THE REQUIREMENT FOR SUBSTANTIAL MATCHING FUNDS

  28.  The new Science Research Investment Fund (SRIF) represents a major injection of capital into UK science, and SBS sincerely hopes that it will enable the universities to begin to put right the severe damage that has been inflicted on the infrastructure of the Science Base over the past two decades.

  29.  Our principal concern is that the requirement for universities to find 25 per cent of the funds for any project from other sources may hinder the full potential of the £675 million that has been allocated to capital projects in universities.

  30.  Although the rules will not demand it, it is clear both from the amounts required (£325 million across the system) and from the comments of ministers6, that it is intended that the bulk of the money will come from private industry.

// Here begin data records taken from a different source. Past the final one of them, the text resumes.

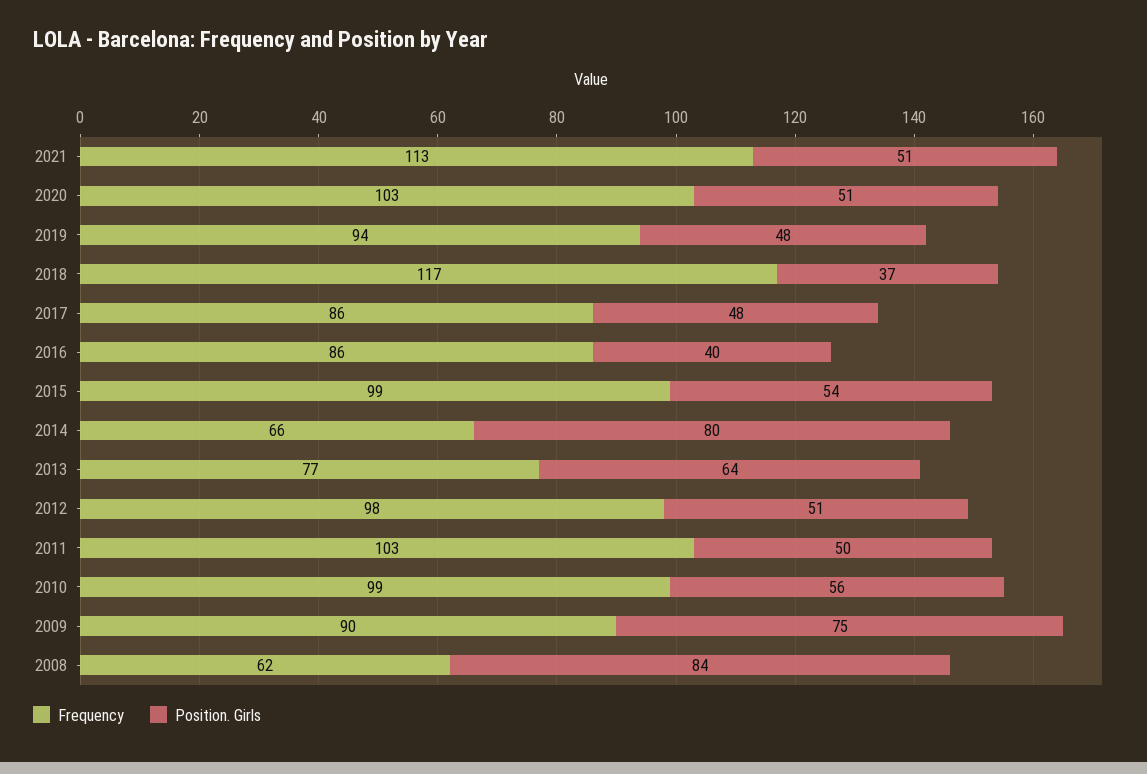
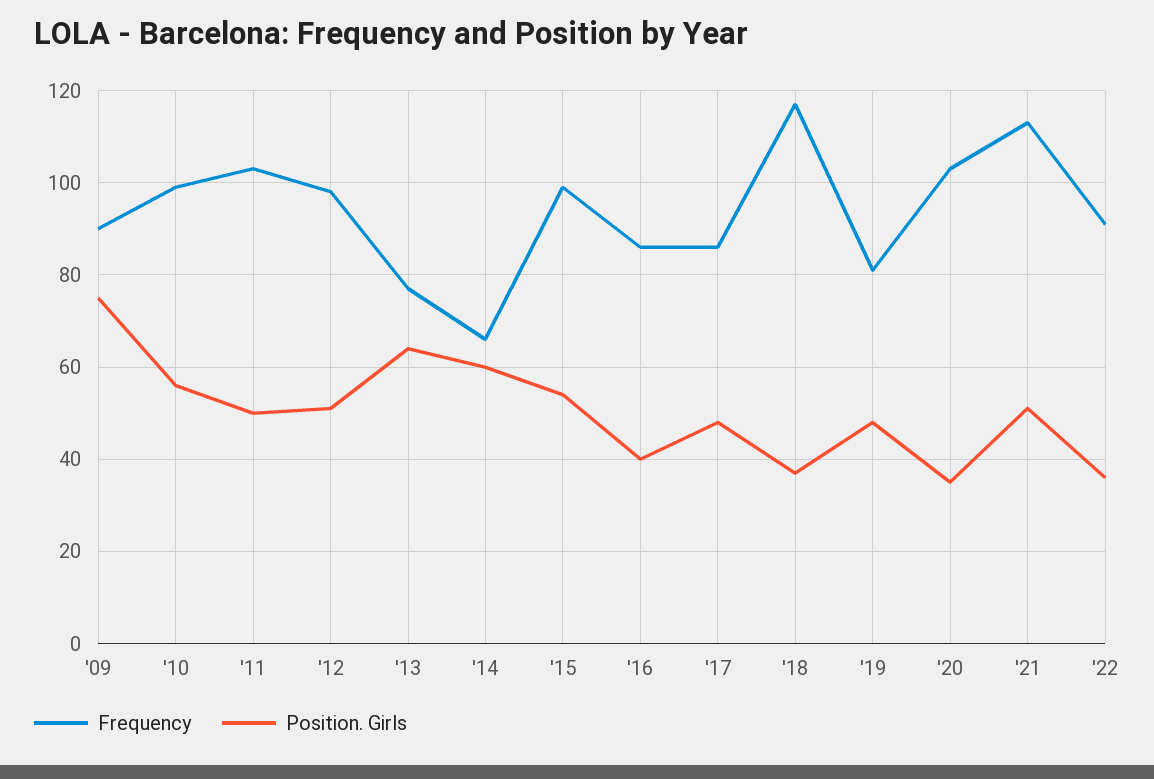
Position. Girls, 2020: 51 -> 35
Frequency, 2019: 94 -> 80
Position. Girls, 2014: 80 -> 60
Frequency, 2008: 62 -> none
Position. Girls, 2008: 84 -> none
Frequency, '22: none -> 90
Position. Girls, '22: none -> 35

  31.  The table below9 shows that UK universities already raise more funding from private industry than their counterparts in other countries, relative to government investment.

Country
Business funding of R&D in higher education, as a percentage of the amount that is funded by Government
UK
10.1%
Germany
8.8%
USA
7.7%
Italy
5.0%
France
3.5%


  32.  It may prove difficult to extract further large amounts of private investment in university research, at least on the timescale of the SRIF, unless extra incentives are offered to make it easier for industry to contribute.

  33.  It would be an unforgivable tragedy if the new scheme were to prove less effective than everybody hopes it will be, simply because the difficulties of raising matching funds could not be overcome in the two years during which the Treasury has made the funds available.

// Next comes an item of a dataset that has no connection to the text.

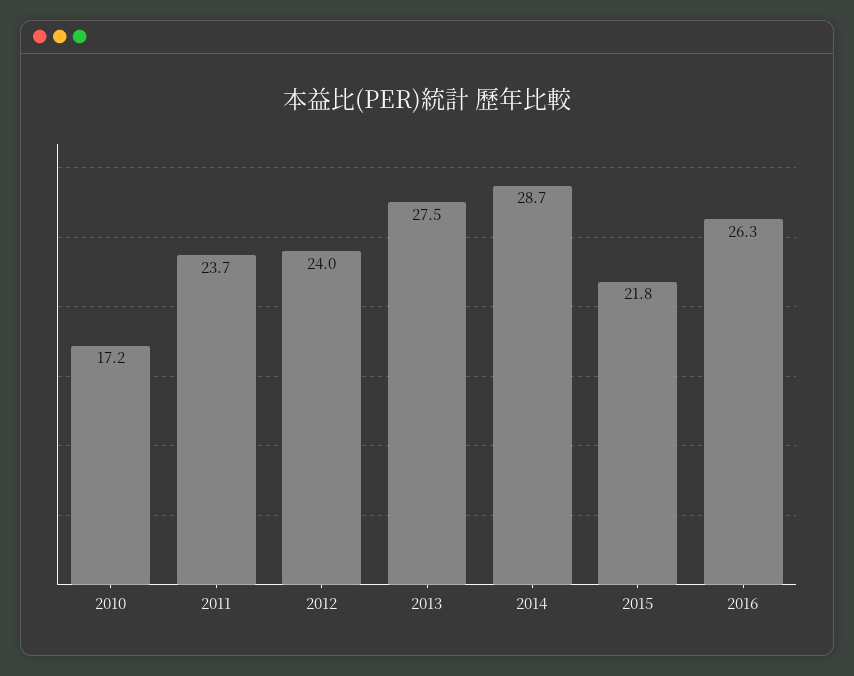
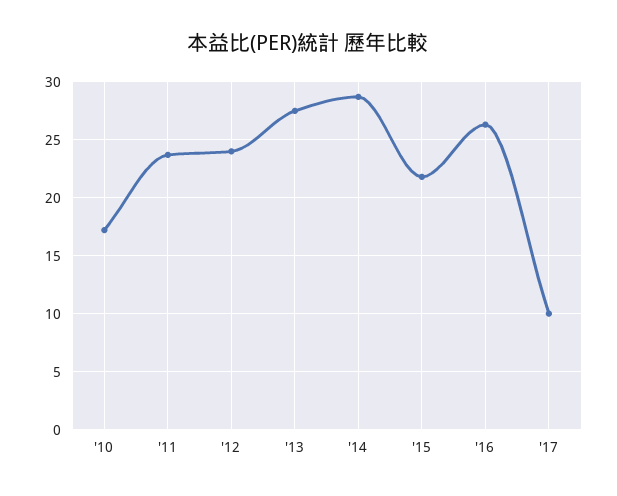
'17: none -> 10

BALANCE BETWEEN THE RESEARCH COUNCILS AND THE FUNDING COUNCILS

  34.  The graph below10 shows how the balance between research investment in the research councils and the funding councils has changed over the past 20 years, including estimates for the next two years based on the assumption that the Scottish, Welsh and Northern Irish Funding Councils will show the same proportional increase as the Higher Education Funding Council for England.

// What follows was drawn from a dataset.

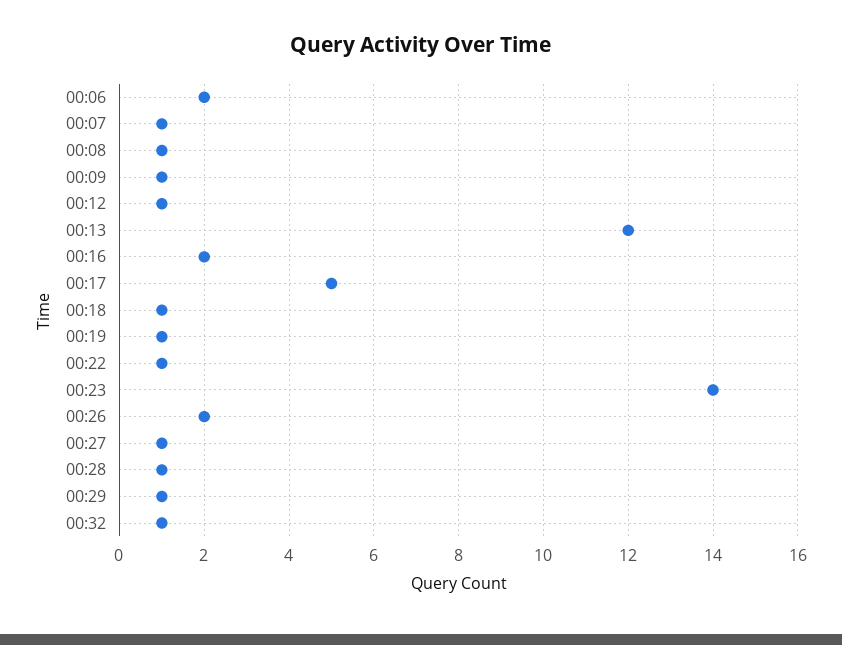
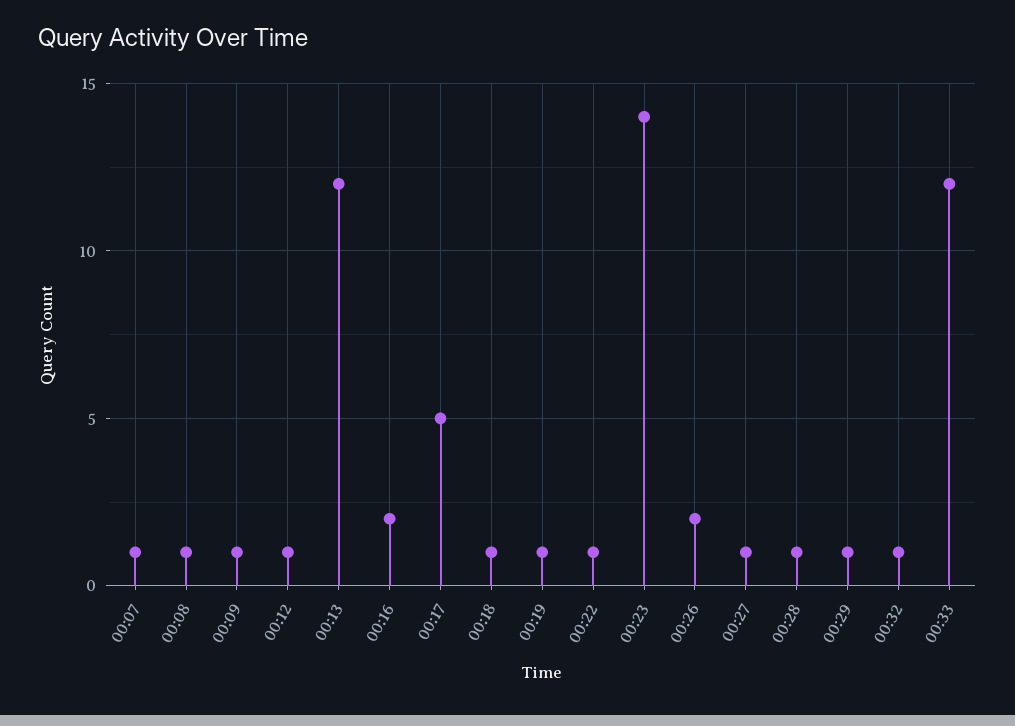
00:06: 2 -> none
00:33: none -> 12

  35.  Quite apart from the deliberate transfer of funds within the dual support system (represented, for example, by the steep decline in the graph in the early 1990s), there has been a continued shifting in the balance of further for research away from the funding councils and towards the research councils.


  36.  The announcements in the recent Spending Review appear to confirm that the Government does not wish to see a substantial redressing of this balance.

  37.  This is unfortunate, because without substantial funds coming via the Funding Council route, the Science Base will lack the flexibility and freedom to make maximum use of the significant and welcome new money that has been made available.

DEPARTMENTS OUTSIDE THE DTI

  38.  Research and development in the civil departments is an important part of the Government's scientific portfolio. Although the research budgets of these departments are not formally part of the Science Budget, and although they have not yet been announced, there is already confusion about the changes that are likely to be made.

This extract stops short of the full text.